Written By: Juan Campos Collazo, Community Specialist
The U.S. Secretary of Agriculture, Thomas Vilsack, hosted a discussion with stakeholders in Puerto Rico, including community groups and economic development officials, to discuss the importance and impact of the Rural Partners Network (RPN). The purpose of this conversation was to encourage further development of the community networks. Secretary Vilsack wanted to hear directly from stakeholders about the benefits, opportunities, and their hopes for the RPN in Puerto Rico.
Background: In April 2022, the Biden-Harris Administration and USDA launched the Rural Partners Network, an all-of-government program to help people living in rural areas access federal funding and resources to create thriving communities. The network is working in 36 rural and tribal community networks; three of those community networks will serve regions in Puerto Rico. These community networks were selected through a series of deliberations with state directors and teams from RPN states, and additional consultations with prospective community networks. Each of these networks will be supported by up to four full-time federal staff who live and work locally. These community liaisons help communities navigate federal programs, build relationships, identify community-driven solutions, and develop successful applications for funding.
Cohort I: The first RPN Cohort was announced in April 2022 and included the launch of community networks in Arizona, Georgia, Kentucky, Mississippi, and New Mexico.

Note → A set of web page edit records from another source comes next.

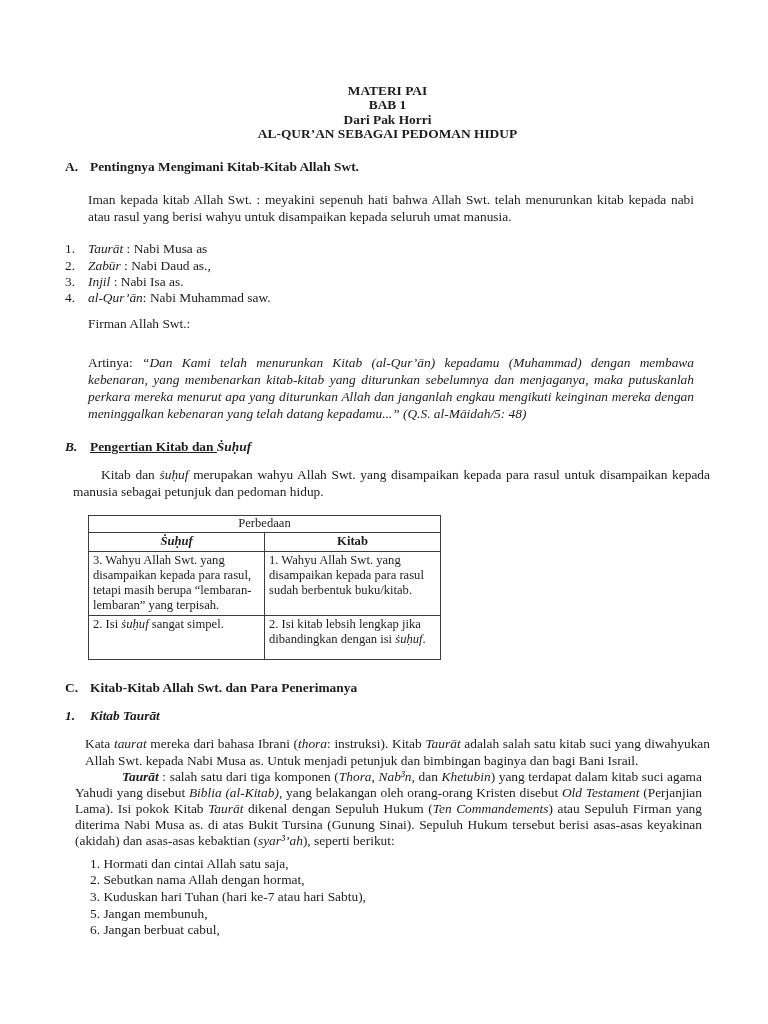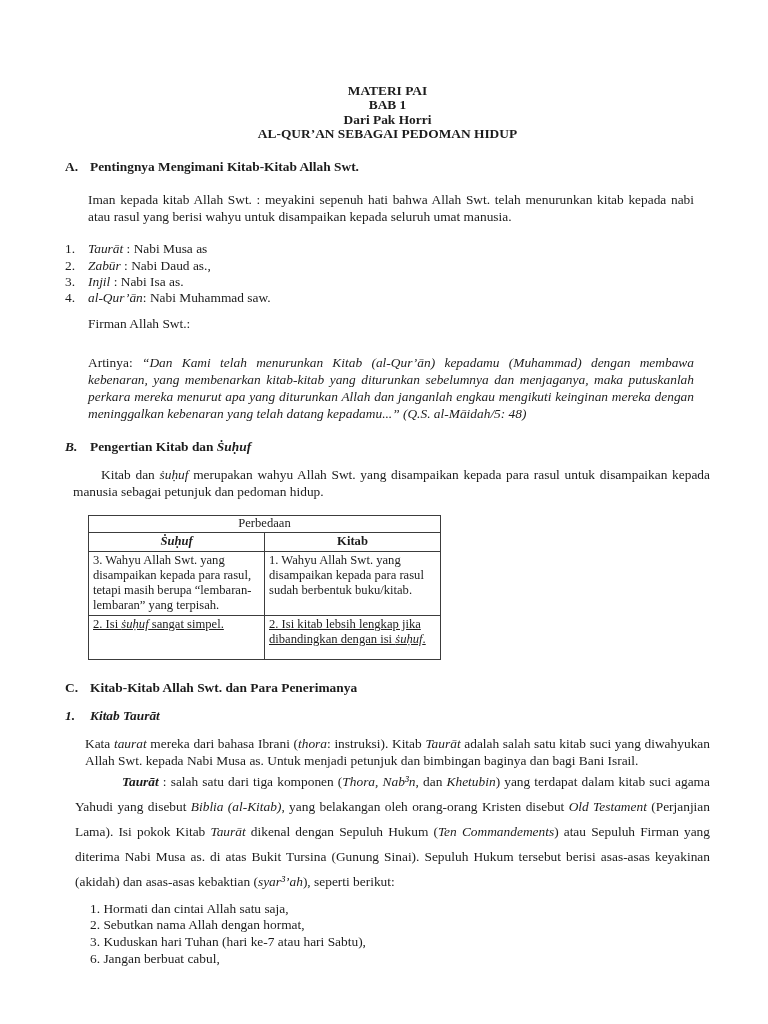--- a/index.html
+++ b/index.html
@@ -19,34 +19,34 @@
   .just{text-align:justify;}
   .ind23{margin-left:23px;}
   .hang-list{margin:0;}
   .hang-item{display:flex;line-height:16.4px;}
   .hang-item .num{width:23px;flex:0 0 23px;}
   .firman{margin-top:8px;}
   .artinya{margin-top:22px;}
   .b-head{margin-top:13px;}
   .b-para{margin:9px 0 0 8px;text-indent:28px;}
   .run-i{font-style:italic;}
-  .run-b{font-weight:bold;}
+  .run-b{font-weight:bold;text-decoration:underline;}
   .run-bi{font-weight:bold;font-style:italic;}
   table.cmp{border-collapse:collapse;margin:15px 0 0 23px;width:353px;
     font-size:12.6px;line-height:15px;table-layout:fixed;}
   table.cmp td,table.cmp th{border:1px solid #3c3c3c;padding:1px 4px 2px 4px;
     vertical-align:top;text-align:left;font-weight:normal;}
   table.cmp .t-title{text-align:center;padding:0 2px 1px 2px;}
   table.cmp th{text-align:center;font-weight:bold;}
   table.cmp th.suhuf-h{font-style:italic;}
-  table.cmp tr.last td{padding-bottom:12px;text-decoration:underline;}
+  table.cmp tr.last td{padding-bottom:12px;}
   .c-head{margin-top:19px;}
   .sub-head{margin-top:11px;}
   .c-para1{margin:7px 0 0 20px;}
-  .c-para2{margin:0 0 0 10px;text-indent:47px;line-height:25px;}
+  .c-para2{margin:0 8px 0 10px;text-indent:47px;line-height:16px;}
   .cmd-list{margin:7px 0 0 25px;line-height:16.6px;}
 </style>
 </head>
 <body>
 
 <div class="page">
 
   <div class="title-block">
     <div>MATERI PAI</div>
     <div>BAB 1</div>
@@ -122,16 +122,17 @@
   </div>
 
   <p class="para just c-para1"><span>Kata </span><span class="run-i">taurat</span><span> mereka dari bahasa Ibrani (</span><span class="run-i">thora</span><span>: instruksi). Kitab </span><span class="run-i">Taurāt</span><span> adalah salah satu kitab suci yang diwahyukan Allah Swt. kepada Nabi Musa as. Untuk menjadi petunjuk dan bimbingan baginya dan bagi Bani Israil.</span></p>
 
   <p class="para just c-para2"><span class="run-bi">Taurāt</span><span> : salah satu dari tiga komponen (</span><span class="run-i">Thora</span><span>, </span><span class="run-i">Nab³n</span><span>, dan </span><span class="run-i">Khetubin</span><span>) yang terdapat dalam kitab suci agama Yahudi yang disebut </span><span class="run-i">Biblia (al-Kitab)</span><span>, yang belakangan oleh orang-orang Kristen disebut </span><span class="run-i">Old Testament</span><span> (Perjanjian Lama). Isi pokok Kitab </span><span class="run-i">Taurāt</span><span> dikenal dengan Sepuluh Hukum (</span><span class="run-i">Ten Commandements</span><span>) atau Sepuluh Firman yang diterima Nabi Musa as. di atas Bukit Tursina (Gunung Sinai). Sepuluh Hukum tersebut berisi asas-asas keyakinan (akidah) dan asas-asas kebaktian (</span><span class="run-i">syar³’ah</span><span>), seperti berikut:</span></p>
 
   <div class="cmd-list">
     <div>1. Hormati dan cintai Allah satu saja,</div>
     <div>2. Sebutkan nama Allah dengan hormat,</div>
     <div>3. Kuduskan hari Tuhan (hari ke-7 atau hari Sabtu),</div>
+    <div>5. Jangan membunuh,</div>
     <div>6. Jangan berbuat cabul,</div>
   </div>
 
 </div>
 
 </body></html>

Presently, participating community networks are selecting their initial projects and refining their long-term priorities (i.e., future projects); USDA will organize federal partners to support these initial projects in an effort to secure early wins on behalf of the network. Additionally, thirteen staff have been hired to support these community networks with the only outstanding positions being an additional liaison in Mississippi, Kentucky, and New Mexico, and supervisory positions in Mississippi, Georgia, and Kentucky. Every Cohort I state has some level of RPN staff in place that are engaging with networks to facilitate a community-driven vision.
Cohort II: The second RPN Cohort includes Wisconsin, West Virginia, Nevada, Puerto Rico, Alaska, and North Carolina. Secretary Vilsack announced the inclusion of Puerto Rico in November 2022, but did not announce the specific community networks in Puerto Rico (nor in Alaska) since the selection process was interrupted by recent natural disasters.
Secretary Vilsack wanted to know from each of the panelists about the kind of work we do and how it relates to the Rural Partners Network. RCAP Solutions staff explained that we are part of a national affiliate, the Rural Community Assistance Partnership (RCAP), providing rural communities with on-site technical assistance and training to help small, rural communities address their drinking water, wastewater, and other community development needs. In addition, RCAP Solutions staff elaborated on how we help these communities access dollars from state and federal agencies for necessary infrastructure upgrades and improvements. RCAP Solutions also acts as a liaison between these communities and USDA Rural Development funding programs in Puerto Rico. The technical assistance provided by RCAP Solutions to the communities is free of charge and is funded under the grants from the USDA , EPA, and HHS.
A question arose from the secretary about what we consider to problems in achieving economic development. The mayor of Coamo, Puerto Rico pointed out the decrease of population as one of the most relevant problems, because of the lack of professionals, the decrease of laborers, and the decrease of economic movement. The mayor of Villalba, Puerto Rico mentioned the lack of agriculture development in Puerto Rico as a problem, and noted a dependance on foreign imports.
RCAP Solutions expressed that not all the rural communities have the commitment to improve their capacity and our work depends on community collaboration to achieve their goals and improve their quality of life.
Finally, the secretary advised to all the partners, especially the mayors, to first identify an economical driver and then write proposals based on it. He referenced the example from the mayor of Villalba, who identified the agriculture as an economical driver. The meeting ended with the thanks from Secretary Vilsack and from the USDA Rural Development State Director for Puerto Rico, Maximiliano Tujillo.